[DATA FOR THE TASK]
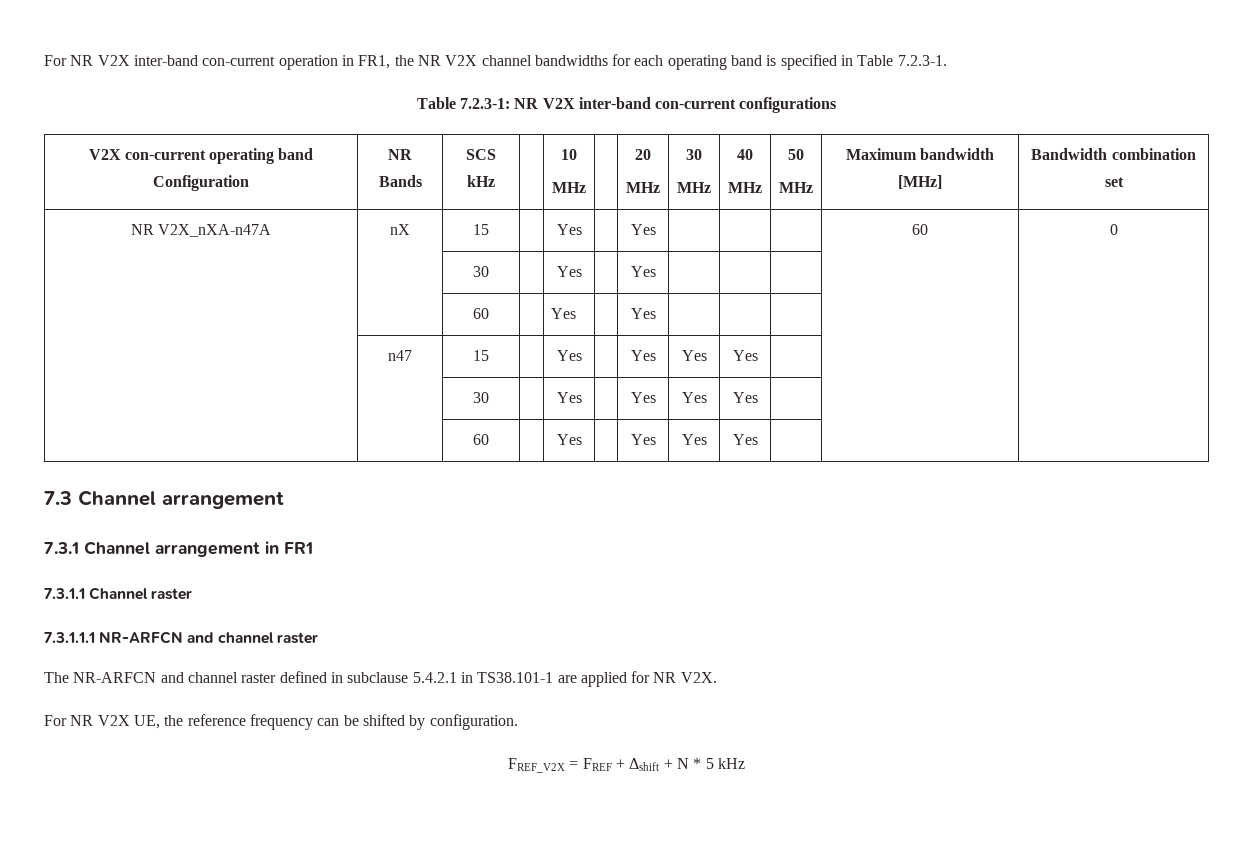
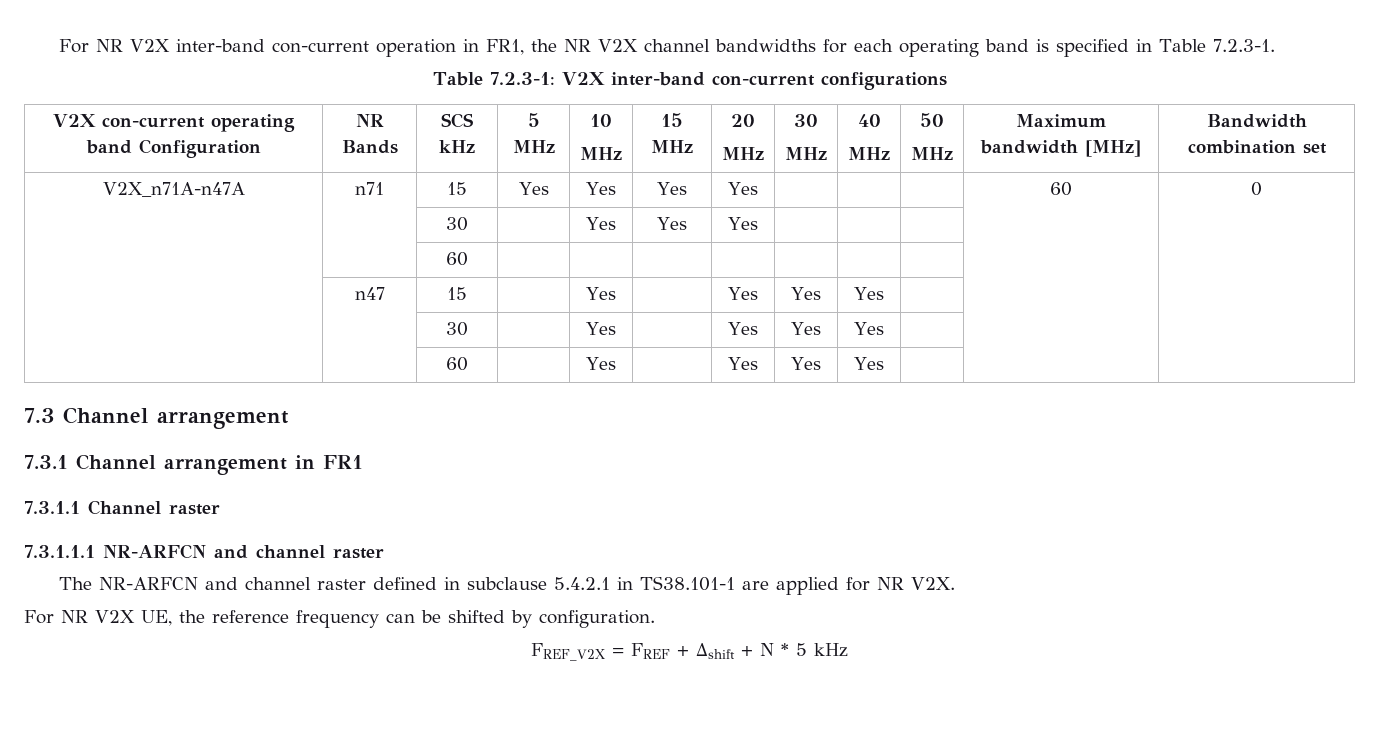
- Table 7.2.3-1: NR V2X inter-band con-current configurations
+ Table 7.2.3-1: V2X inter-band con-current configurations
- V2X con-current operating band Configuration | NR Bands | SCS kHz | | 10
- MHz | | 20
+ V2X con-current operating band Configuration | NR Bands | SCS kHz | 5 MHz | 10
+ MHz | 15 MHz | 20
- NR V2X_nXA-n47A | nX | 15 | | Yes | | Yes | | | | 60 | 0
+ V2X_n71A-n47A | n71 | 15 | Yes | Yes | Yes | Yes | | | | 60 | 0
- | | 30 | | Yes | | Yes | | | | |
+ | | 30 | | Yes | Yes | Yes | | | | |
- | | 60 | | Yes | | Yes | | | | |
+ | | 60 | | | | | | | | |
[/DATA FOR THE TASK]
INSTRUCTIONS TO FOLLOW: Your copy must reproduce the entries above in full, without their pictures.

TASK ANSWER:
- Table 7.2.3-1: NR V2X inter-band con-current configurations
+ Table 7.2.3-1: V2X inter-band con-current configurations
- V2X con-current operating band Configuration | NR Bands | SCS kHz | | 10
- MHz | | 20
+ V2X con-current operating band Configuration | NR Bands | SCS kHz | 5 MHz | 10
+ MHz | 15 MHz | 20
- NR V2X_nXA-n47A | nX | 15 | | Yes | | Yes | | | | 60 | 0
+ V2X_n71A-n47A | n71 | 15 | Yes | Yes | Yes | Yes | | | | 60 | 0
- | | 30 | | Yes | | Yes | | | | |
+ | | 30 | | Yes | Yes | Yes | | | | |
- | | 60 | | Yes | | Yes | | | | |
+ | | 60 | | | | | | | | |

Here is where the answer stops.